▶ [Task details]: Nothing but the lines from the one with "- We believe" down to the one with "[our loss positions]." should be returned, exactly and with both ends included, from the material below.
**** Data to use
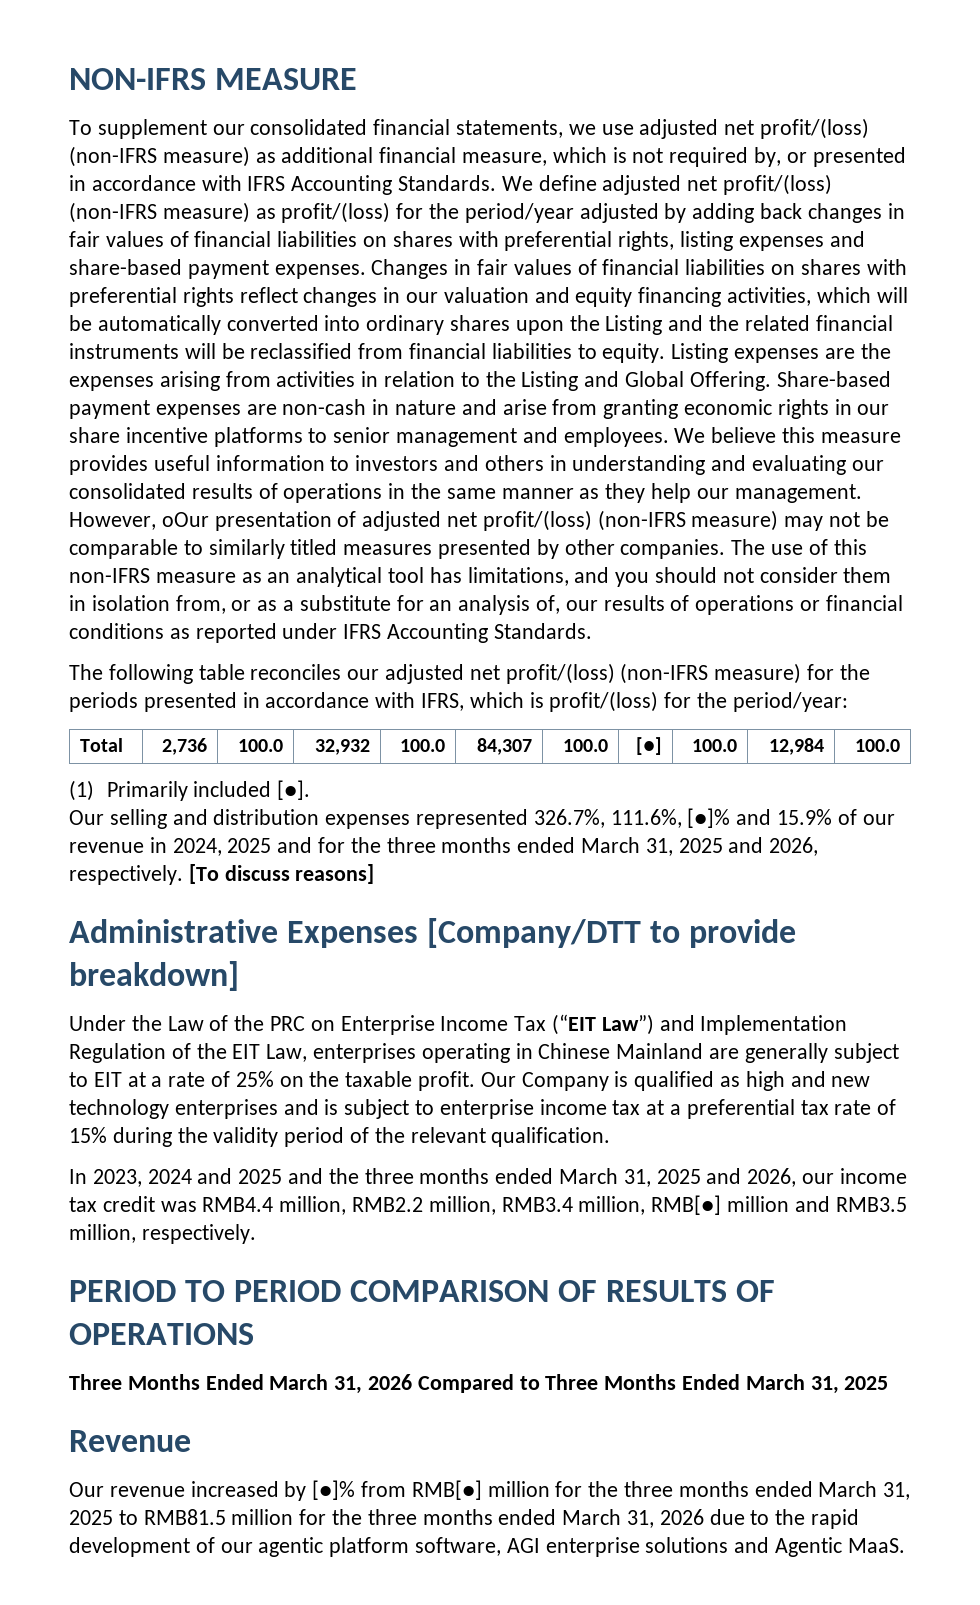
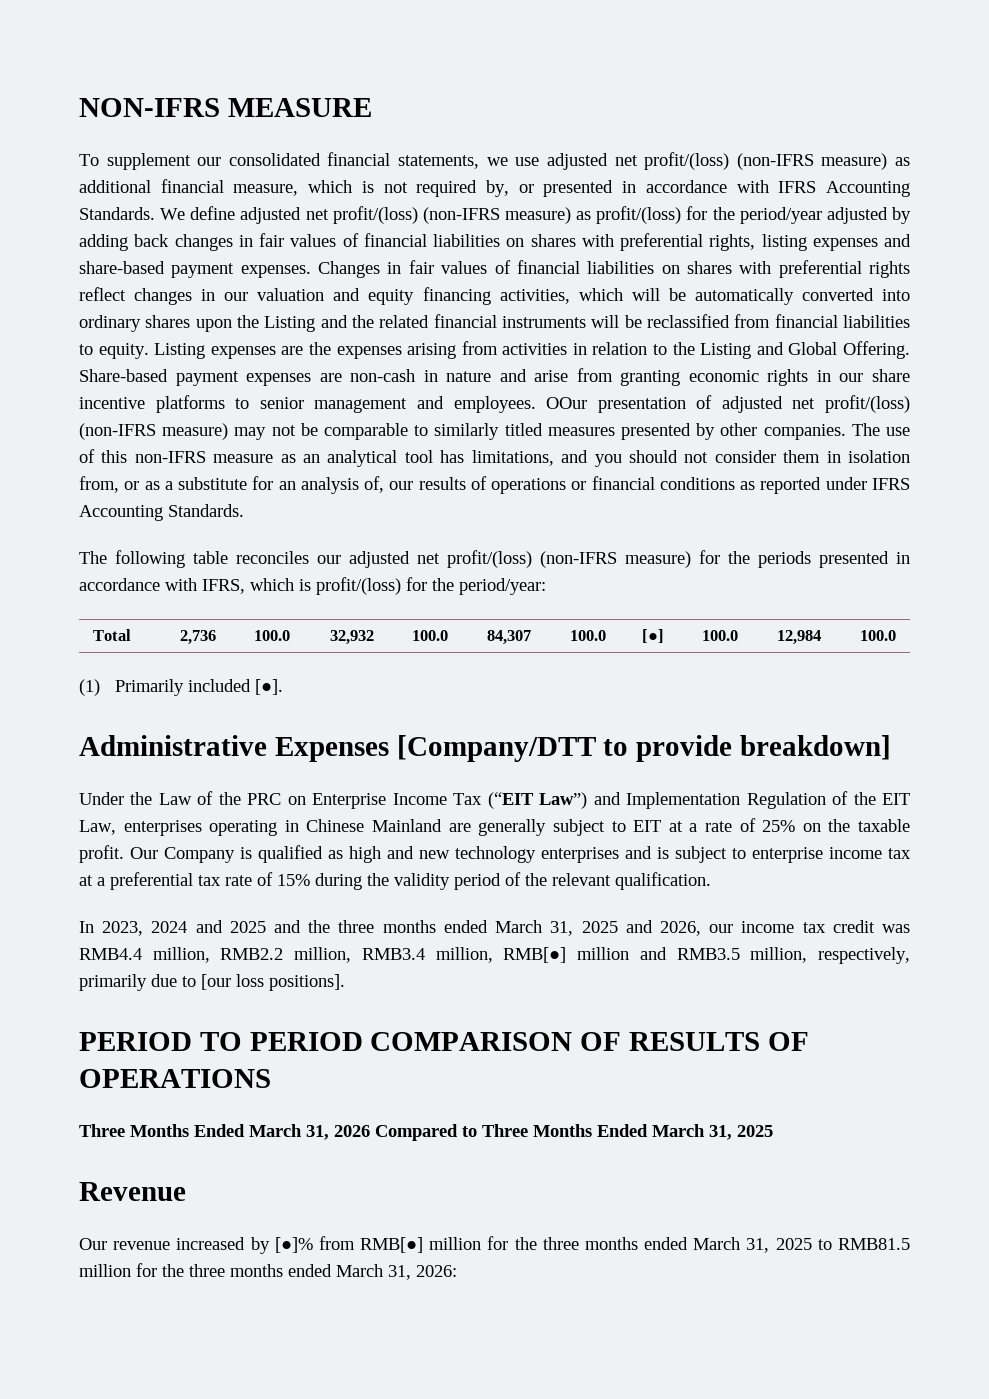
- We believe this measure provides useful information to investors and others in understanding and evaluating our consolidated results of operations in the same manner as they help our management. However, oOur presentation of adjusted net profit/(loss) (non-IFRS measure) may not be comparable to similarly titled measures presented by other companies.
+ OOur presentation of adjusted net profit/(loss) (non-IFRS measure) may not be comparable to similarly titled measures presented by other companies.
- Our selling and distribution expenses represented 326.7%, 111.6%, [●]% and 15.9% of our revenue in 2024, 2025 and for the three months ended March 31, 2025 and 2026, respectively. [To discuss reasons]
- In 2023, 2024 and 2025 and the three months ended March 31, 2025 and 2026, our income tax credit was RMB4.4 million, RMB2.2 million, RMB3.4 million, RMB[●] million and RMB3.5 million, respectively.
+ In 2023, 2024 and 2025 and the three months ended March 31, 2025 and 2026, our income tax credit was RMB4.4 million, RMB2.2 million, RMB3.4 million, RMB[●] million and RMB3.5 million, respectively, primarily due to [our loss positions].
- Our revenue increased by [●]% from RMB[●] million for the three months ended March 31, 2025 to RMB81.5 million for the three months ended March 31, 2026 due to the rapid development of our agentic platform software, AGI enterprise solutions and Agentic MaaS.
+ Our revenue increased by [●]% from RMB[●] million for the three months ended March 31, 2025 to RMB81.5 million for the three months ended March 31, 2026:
********
**** Data to use
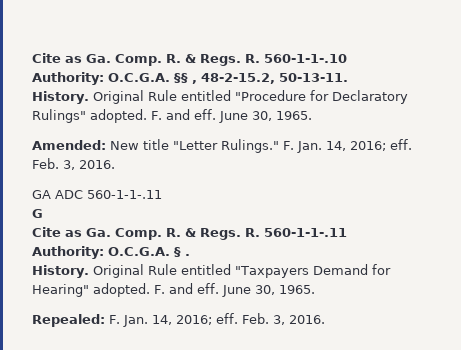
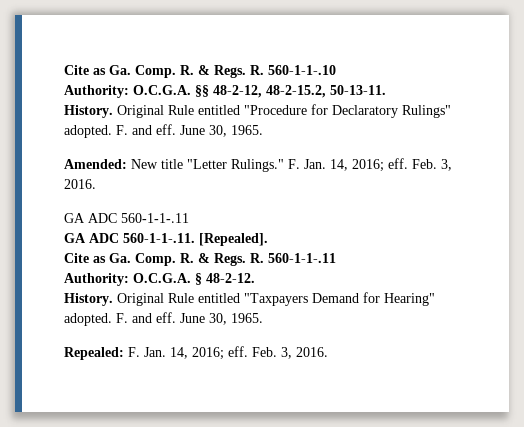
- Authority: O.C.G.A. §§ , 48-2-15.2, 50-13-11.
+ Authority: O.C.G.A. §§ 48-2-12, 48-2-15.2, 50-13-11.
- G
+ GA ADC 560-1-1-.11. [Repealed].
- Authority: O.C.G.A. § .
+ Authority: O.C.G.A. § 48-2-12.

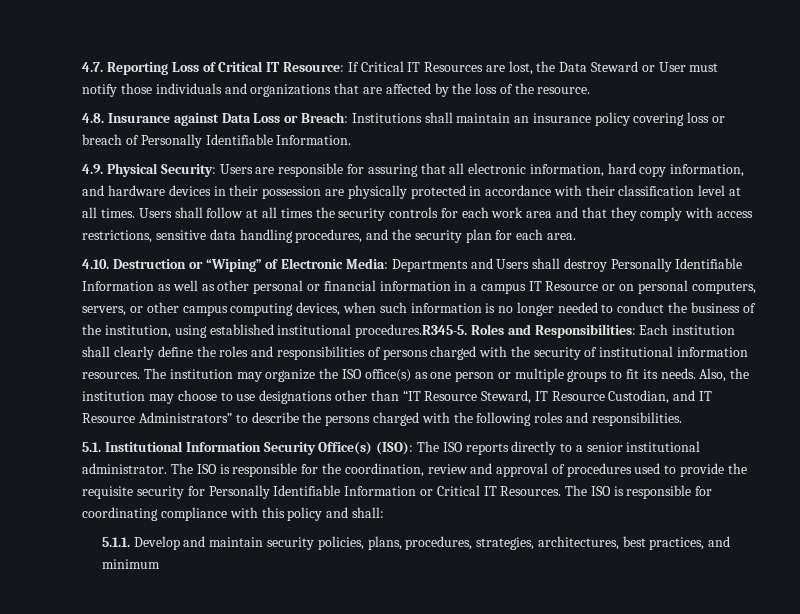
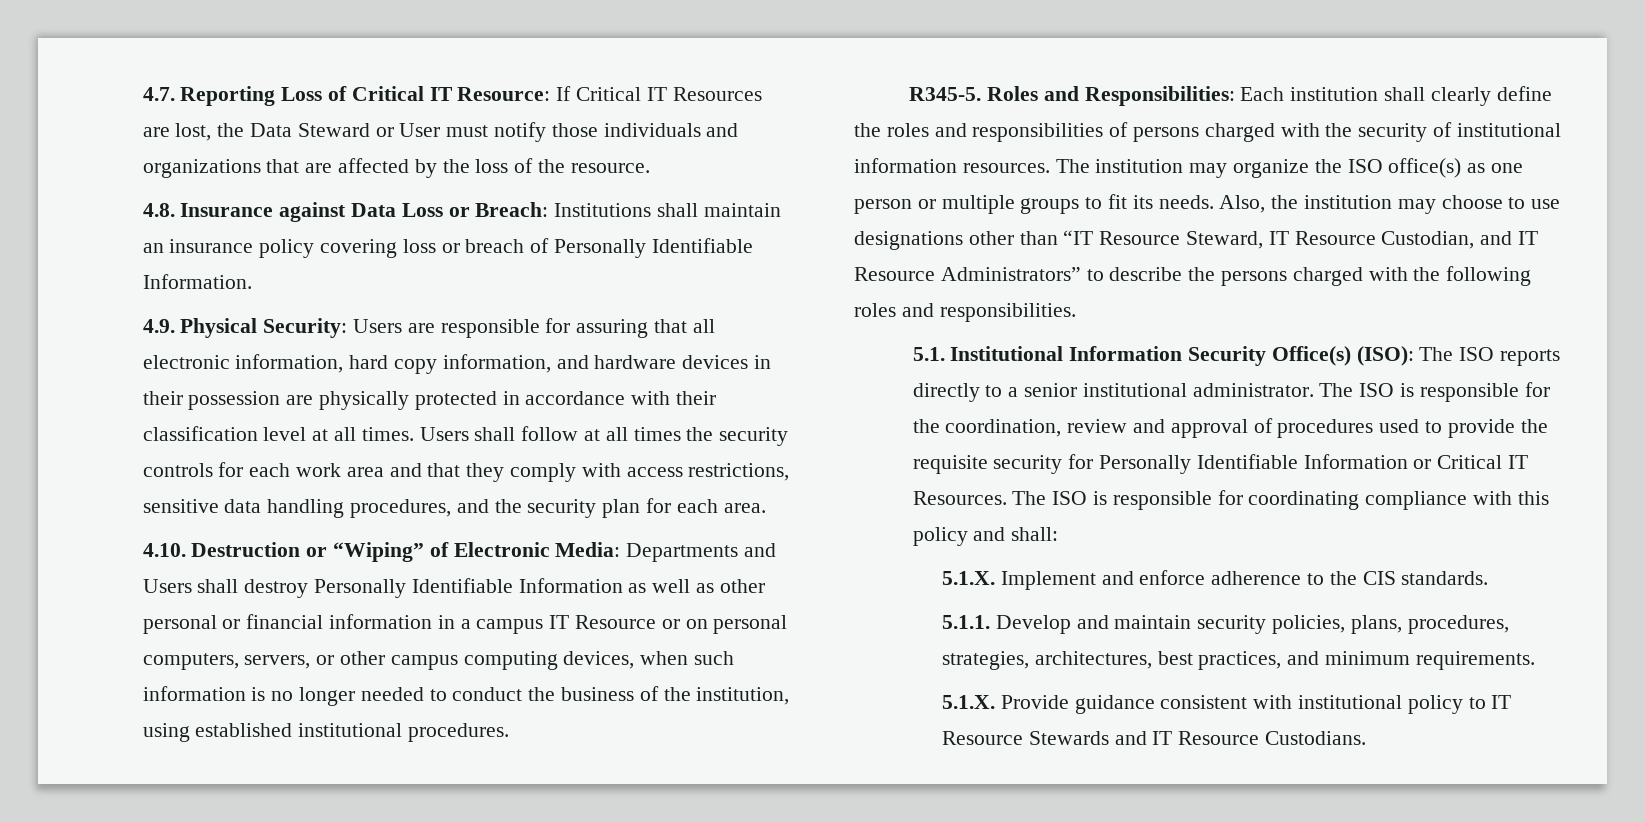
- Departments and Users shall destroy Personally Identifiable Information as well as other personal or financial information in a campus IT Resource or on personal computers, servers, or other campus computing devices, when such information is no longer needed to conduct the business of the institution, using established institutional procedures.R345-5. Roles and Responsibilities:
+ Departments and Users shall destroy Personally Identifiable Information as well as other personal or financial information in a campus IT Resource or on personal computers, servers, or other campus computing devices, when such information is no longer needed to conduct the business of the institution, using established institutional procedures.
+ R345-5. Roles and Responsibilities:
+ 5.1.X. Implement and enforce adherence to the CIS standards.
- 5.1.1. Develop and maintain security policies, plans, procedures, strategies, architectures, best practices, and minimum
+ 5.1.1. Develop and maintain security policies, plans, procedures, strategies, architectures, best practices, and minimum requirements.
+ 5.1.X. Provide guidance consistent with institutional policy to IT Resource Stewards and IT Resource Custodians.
********
**** Data to use
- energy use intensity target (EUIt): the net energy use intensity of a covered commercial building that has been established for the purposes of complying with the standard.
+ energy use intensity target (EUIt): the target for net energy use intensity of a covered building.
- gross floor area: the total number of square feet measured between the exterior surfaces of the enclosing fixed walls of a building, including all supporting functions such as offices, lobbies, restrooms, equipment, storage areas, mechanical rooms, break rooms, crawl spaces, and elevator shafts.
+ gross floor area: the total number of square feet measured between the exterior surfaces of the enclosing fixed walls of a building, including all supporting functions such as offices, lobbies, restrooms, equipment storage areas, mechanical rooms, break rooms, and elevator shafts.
********
▶ [Answer for the task]:
- We believe this measure provides useful information to investors and others in understanding and evaluating our consolidated results of operations in the same manner as they help our management. However, oOur presentation of adjusted net profit/(loss) (non-IFRS measure) may not be comparable to similarly titled measures presented by other companies.
+ OOur presentation of adjusted net profit/(loss) (non-IFRS measure) may not be comparable to similarly titled measures presented by other companies.
- Our selling and distribution expenses represented 326.7%, 111.6%, [●]% and 15.9% of our revenue in 2024, 2025 and for the three months ended March 31, 2025 and 2026, respectively. [To discuss reasons]
- In 2023, 2024 and 2025 and the three months ended March 31, 2025 and 2026, our income tax credit was RMB4.4 million, RMB2.2 million, RMB3.4 million, RMB[●] million and RMB3.5 million, respectively.
+ In 2023, 2024 and 2025 and the three months ended March 31, 2025 and 2026, our income tax credit was RMB4.4 million, RMB2.2 million, RMB3.4 million, RMB[●] million and RMB3.5 million, respectively, primarily due to [our loss positions].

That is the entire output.